### Task brief
Where in the records does the word "aspects" appear? Copy each line that holds it.

# # # # #

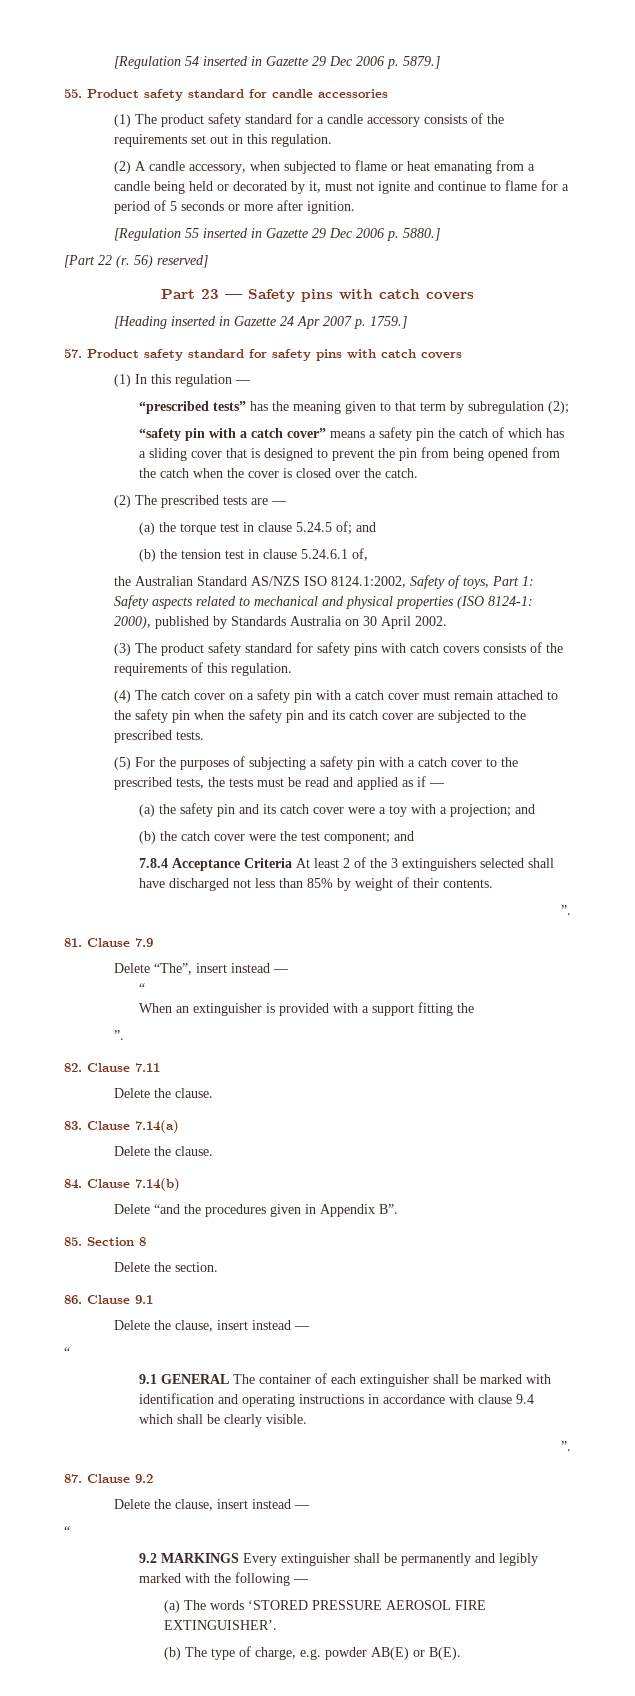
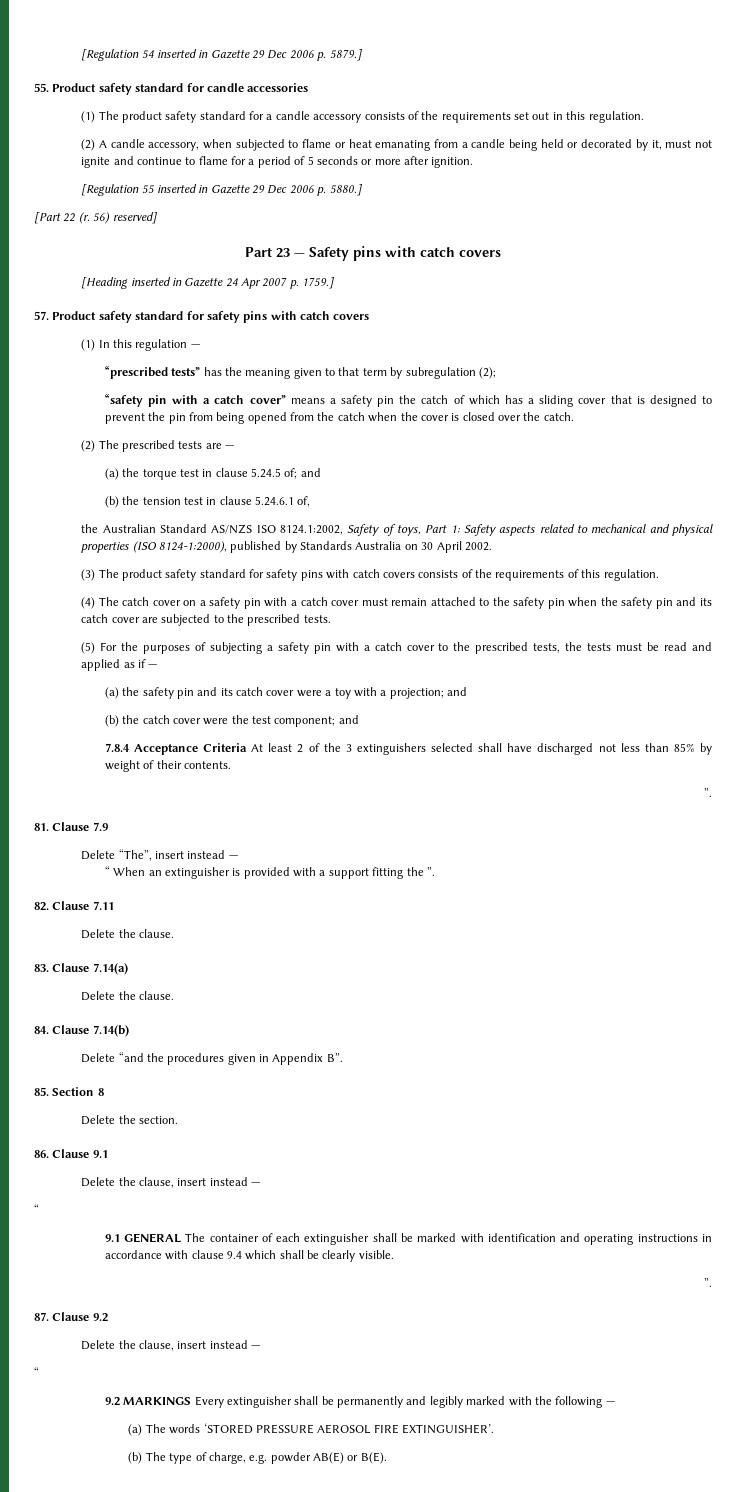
- the Australian Standard AS/NZS ISO 8124.1:2002, Safety of toys, Part 1: Safety aspects related to mechanical and physical properties (ISO 8124-1: 2000), published by Standards Australia on 30 April 2002.
+ the Australian Standard AS/NZS ISO 8124.1:2002, Safety of toys, Part 1: Safety aspects related to mechanical and physical properties (ISO 8124-1:2000), published by Standards Australia on 30 April 2002.
  Delete “The”, insert instead —
- “
- When an extinguisher is provided with a support fitting the
- ”.
+ “ When an extinguisher is provided with a support fitting the ”.

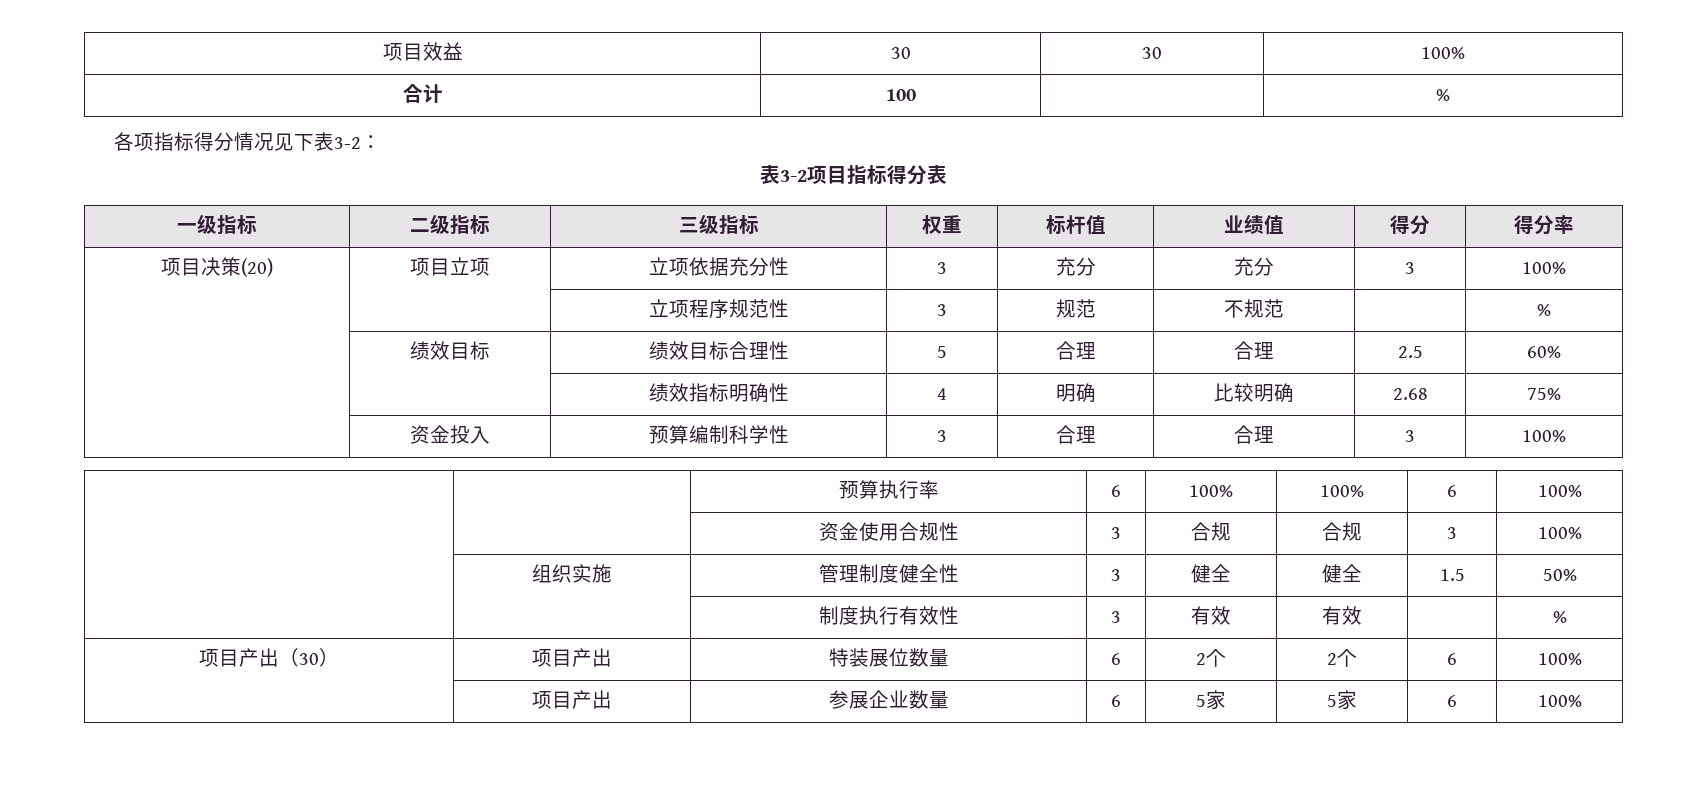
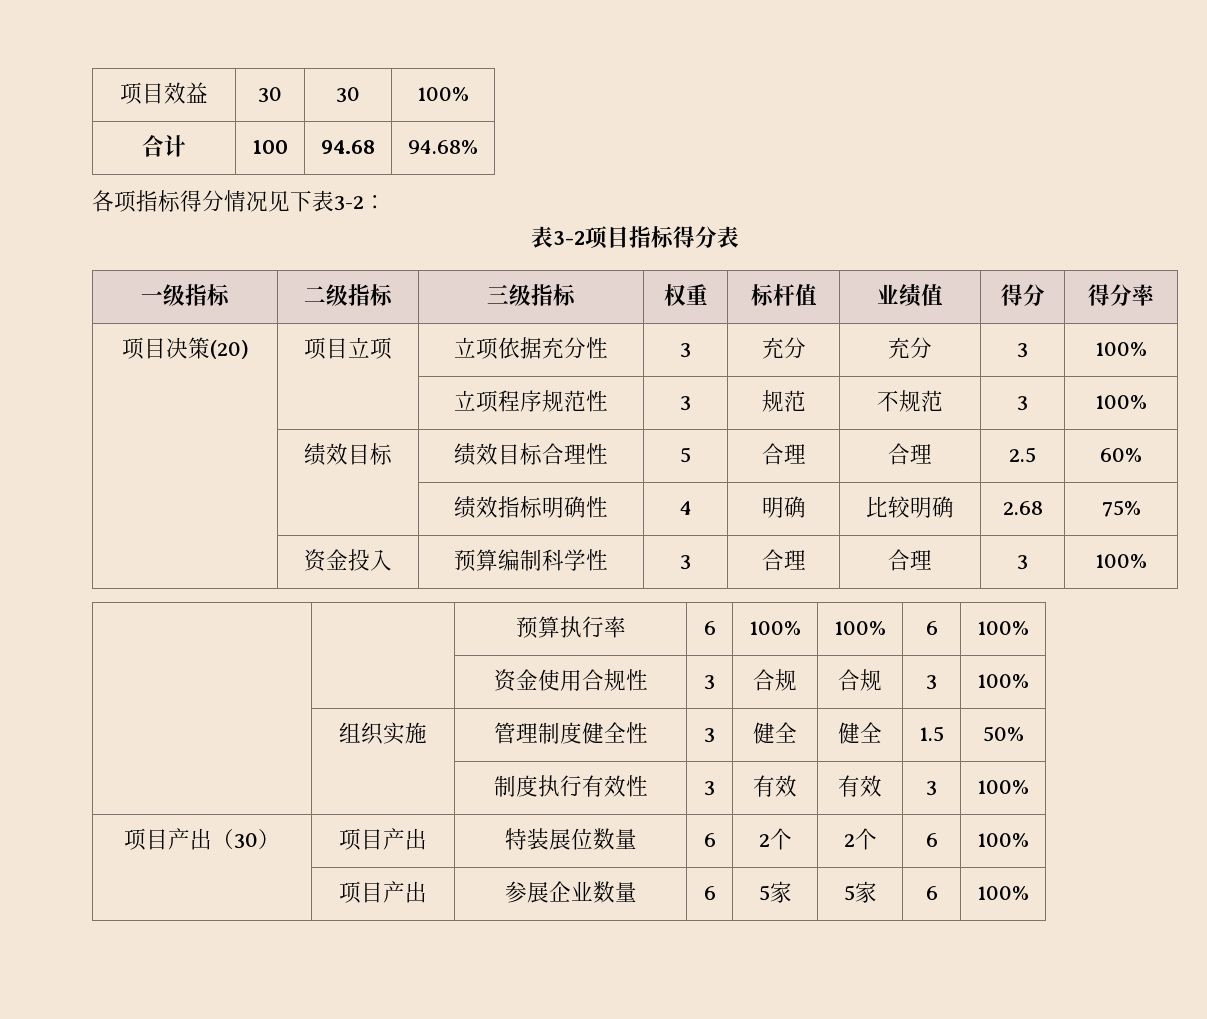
- 合计 | 100 | | %
+ 合计 | 100 | 94.68 | 94.68%
- | | 立项程序规范性 | 3 | 规范 | 不规范 | | %
+ | | 立项程序规范性 | 3 | 规范 | 不规范 | 3 | 100%
- | | 制度执行有效性 | 3 | 有效 | 有效 | | %
+ | | 制度执行有效性 | 3 | 有效 | 有效 | 3 | 100%

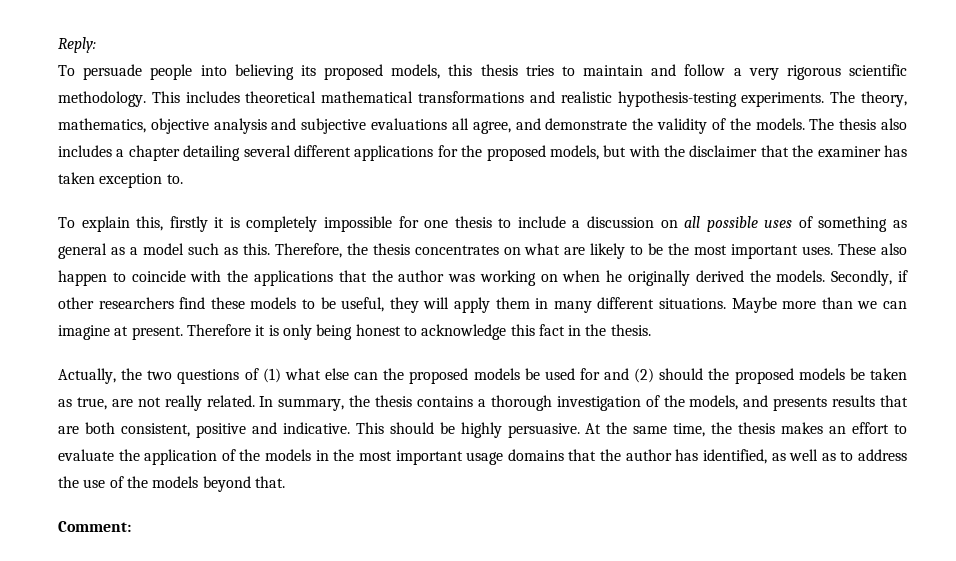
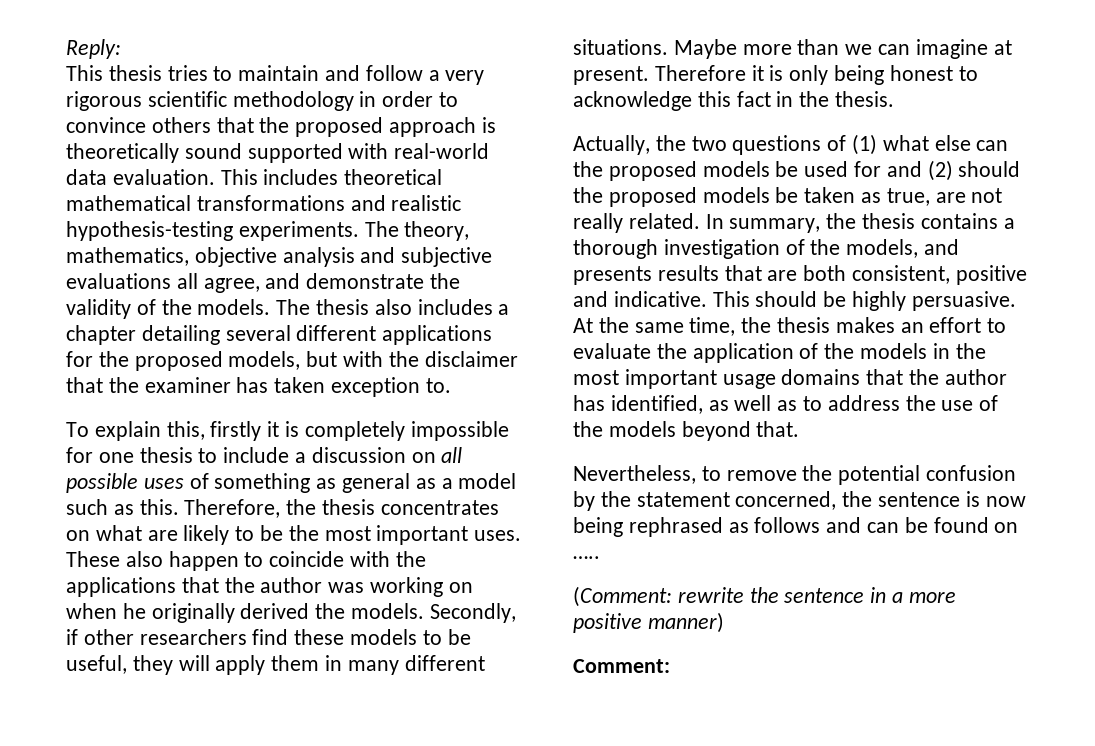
- To persuade people into believing its proposed models, this thesis tries to maintain and follow a very rigorous scientific methodology.
+ This thesis tries to maintain and follow a very rigorous scientific methodology in order to convince others that the proposed approach is theoretically sound supported with real-world data evaluation.
+ Nevertheless, to remove the potential confusion by the statement concerned, the sentence is now being rephrased as follows and can be found on …..
+ (Comment: rewrite the sentence in a more positive manner)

# # # # #

### Your solution
- the Australian Standard AS/NZS ISO 8124.1:2002, Safety of toys, Part 1: Safety aspects related to mechanical and physical properties (ISO 8124-1: 2000), published by Standards Australia on 30 April 2002.
+ the Australian Standard AS/NZS ISO 8124.1:2002, Safety of toys, Part 1: Safety aspects related to mechanical and physical properties (ISO 8124-1:2000), published by Standards Australia on 30 April 2002.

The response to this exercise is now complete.